RECORDS SHOWN
== == ==

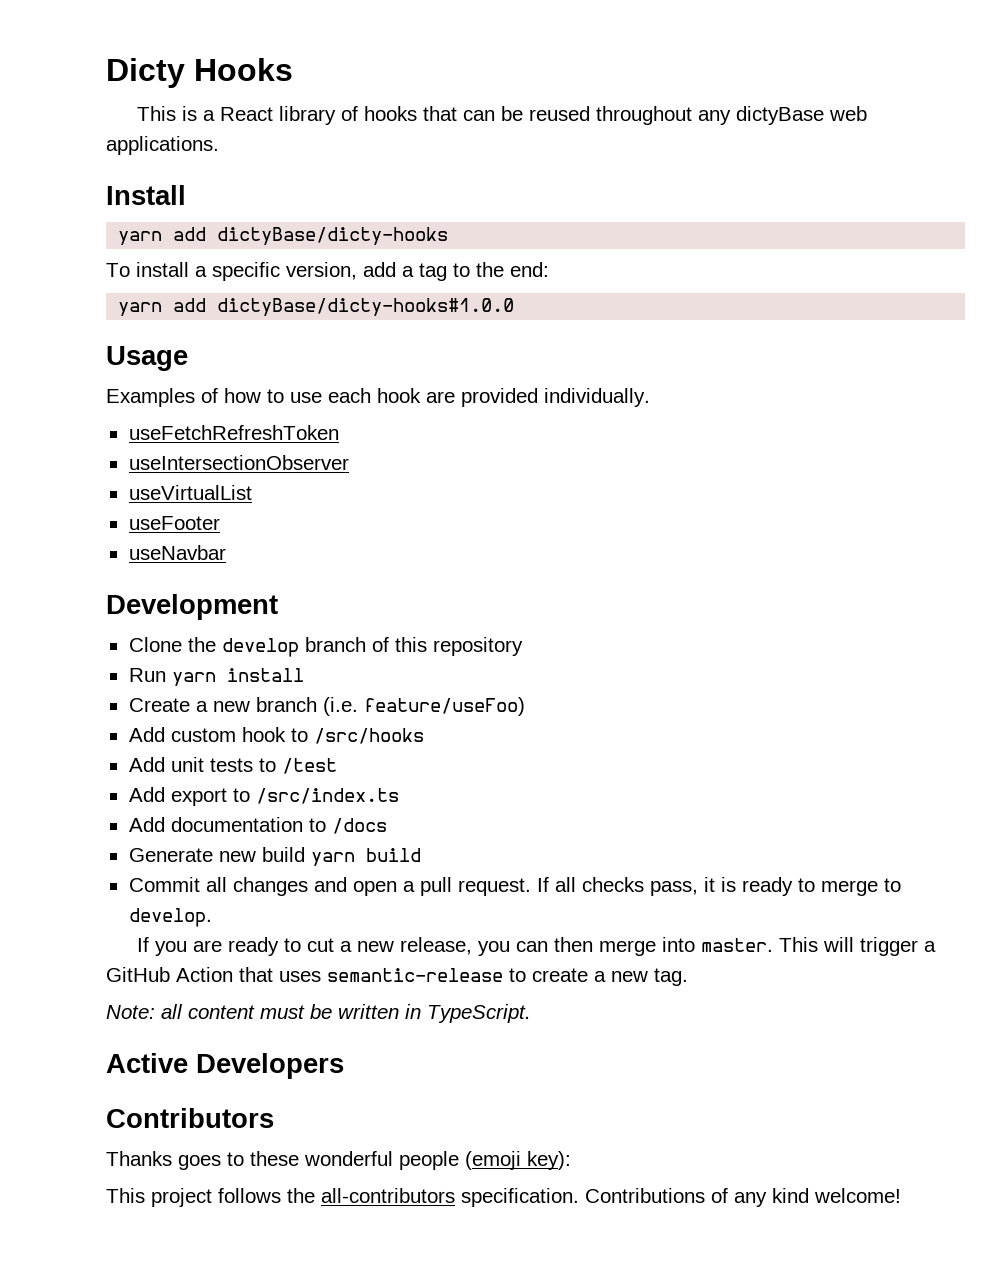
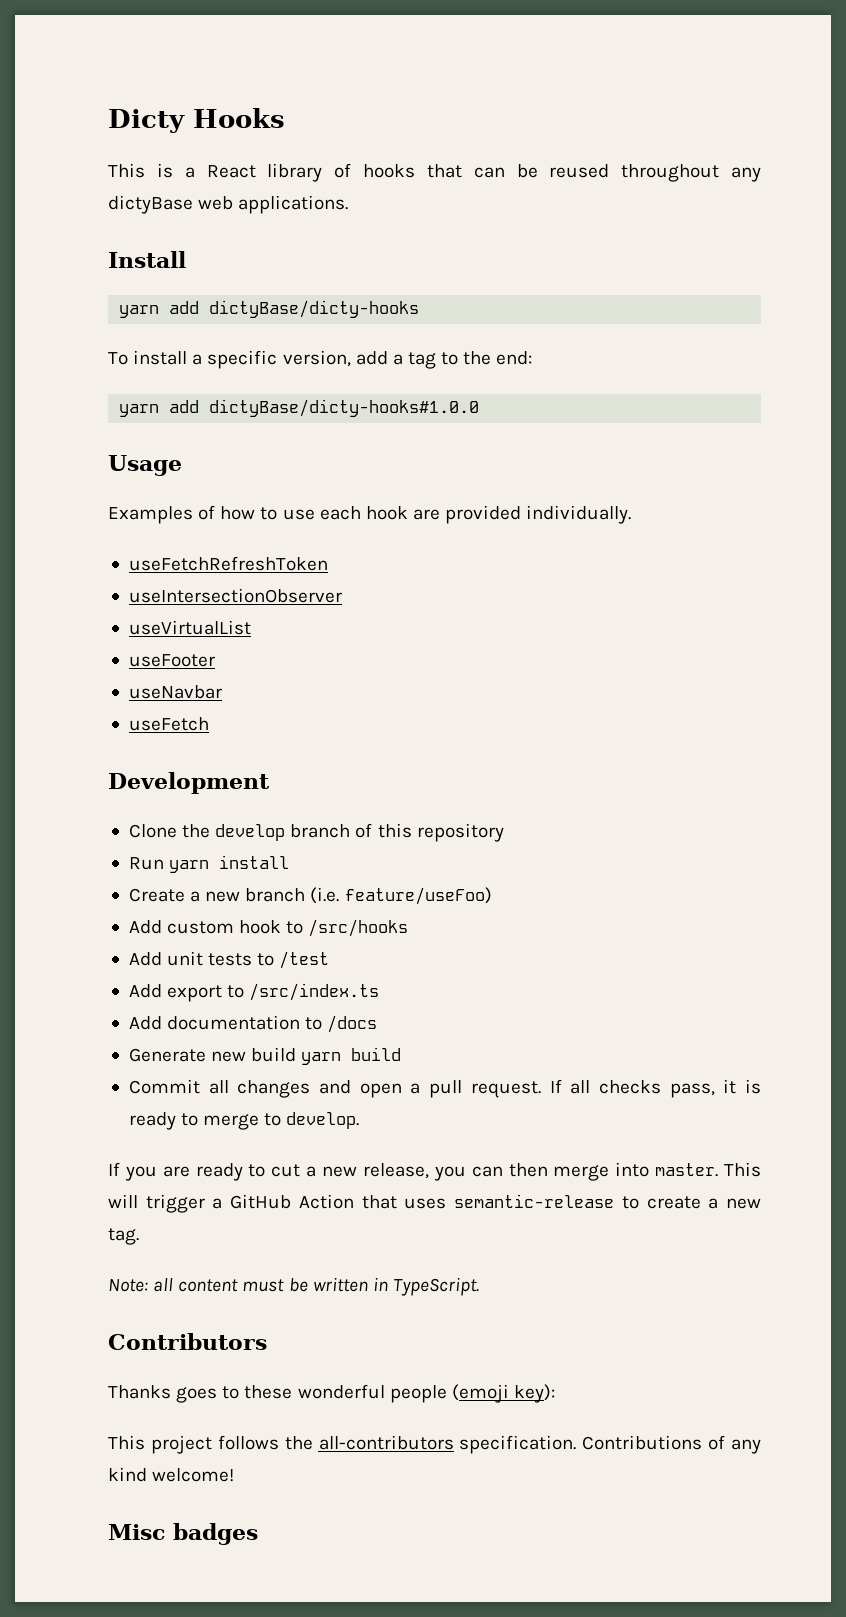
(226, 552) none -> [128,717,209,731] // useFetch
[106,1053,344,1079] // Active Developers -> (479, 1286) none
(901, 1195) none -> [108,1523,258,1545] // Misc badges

== == ==

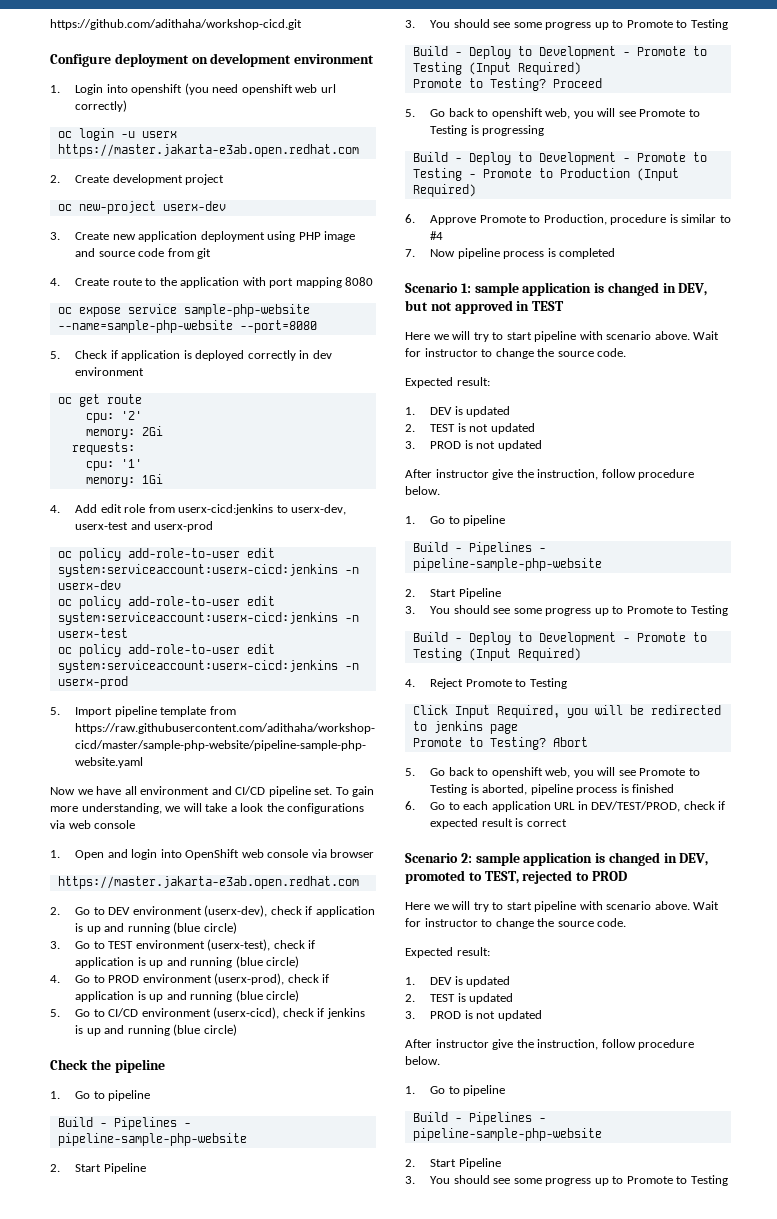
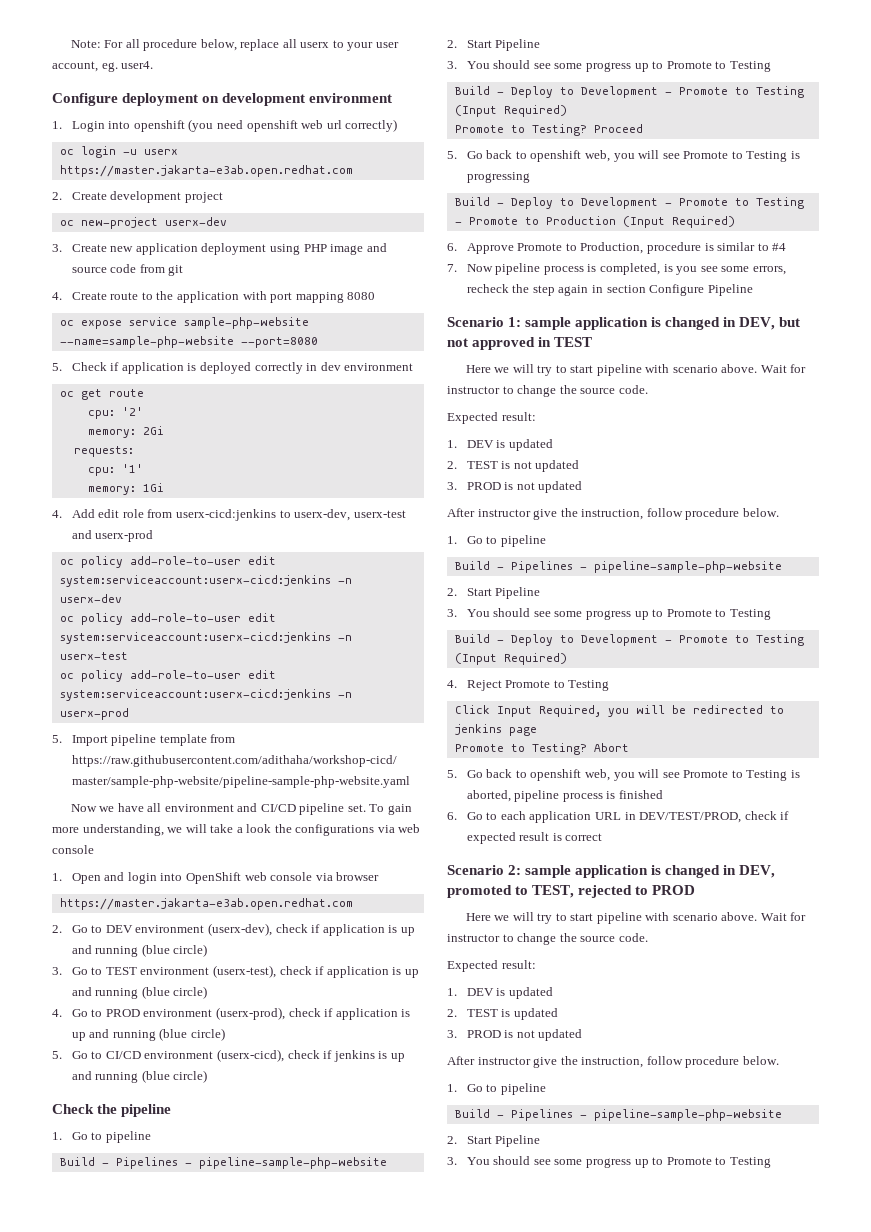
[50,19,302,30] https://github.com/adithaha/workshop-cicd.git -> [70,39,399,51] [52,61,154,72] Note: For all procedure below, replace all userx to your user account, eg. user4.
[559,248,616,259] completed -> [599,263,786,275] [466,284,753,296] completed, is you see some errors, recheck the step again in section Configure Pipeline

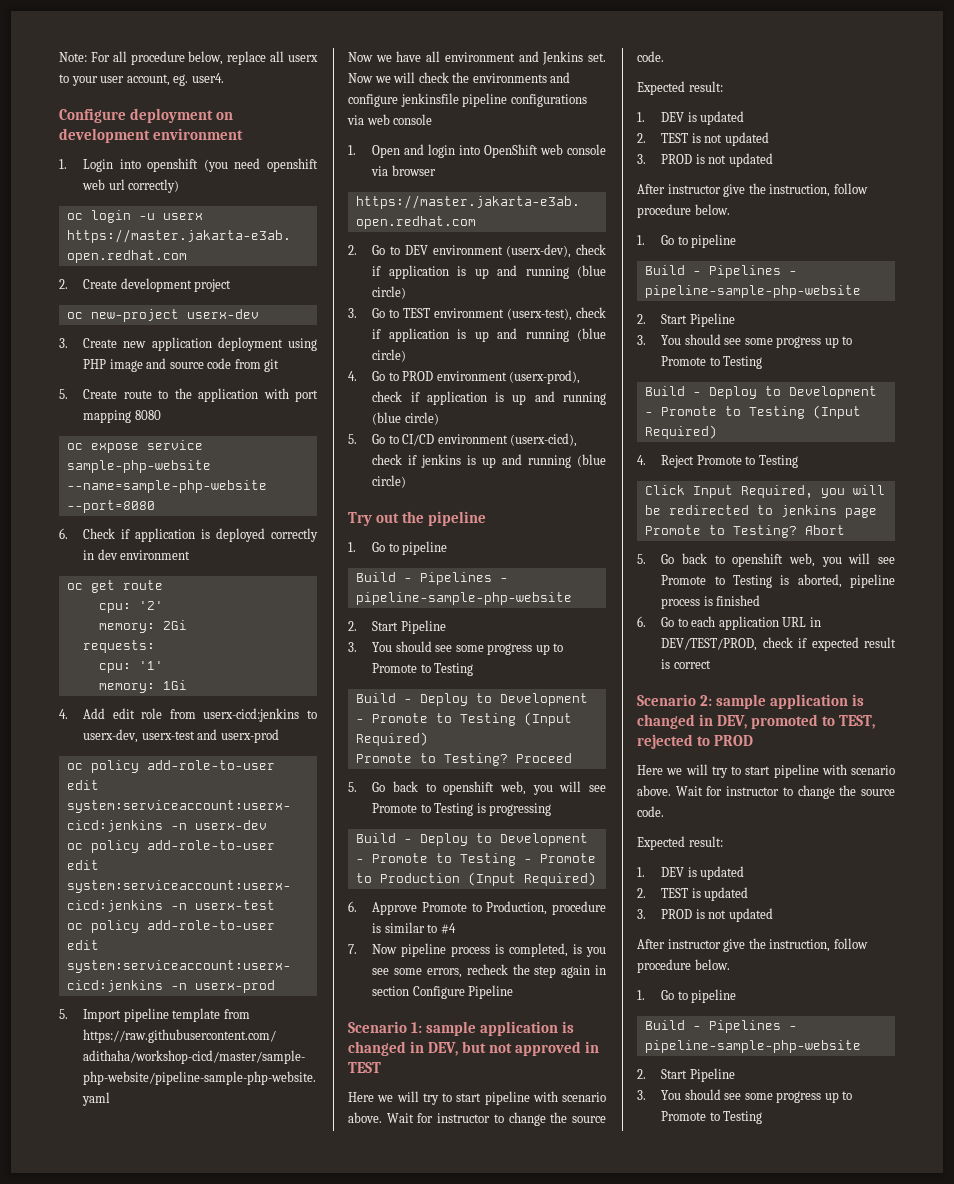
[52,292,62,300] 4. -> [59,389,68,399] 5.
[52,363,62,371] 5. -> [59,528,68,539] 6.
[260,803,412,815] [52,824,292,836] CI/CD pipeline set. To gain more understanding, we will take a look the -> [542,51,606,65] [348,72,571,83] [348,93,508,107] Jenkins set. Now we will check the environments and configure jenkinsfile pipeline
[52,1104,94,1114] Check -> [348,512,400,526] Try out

== == ==

TASK DESCRIPTION
In the listing above, find the line with "[50,19,302,30] https://github.com/adithaha/workshop-cicd.git ->" and output every line through the one with "[52,292,62,300] 4. -> [59,389,68,399] 5.", exactly, without the pictures.

FINISHED TASK
[50,19,302,30] https://github.com/adithaha/workshop-cicd.git -> [70,39,399,51] [52,61,154,72] Note: For all procedure below, replace all userx to your user account, eg. user4.
[559,248,616,259] completed -> [599,263,786,275] [466,284,753,296] completed, is you see some errors, recheck the step again in section Configure Pipeline

[52,292,62,300] 4. -> [59,389,68,399] 5.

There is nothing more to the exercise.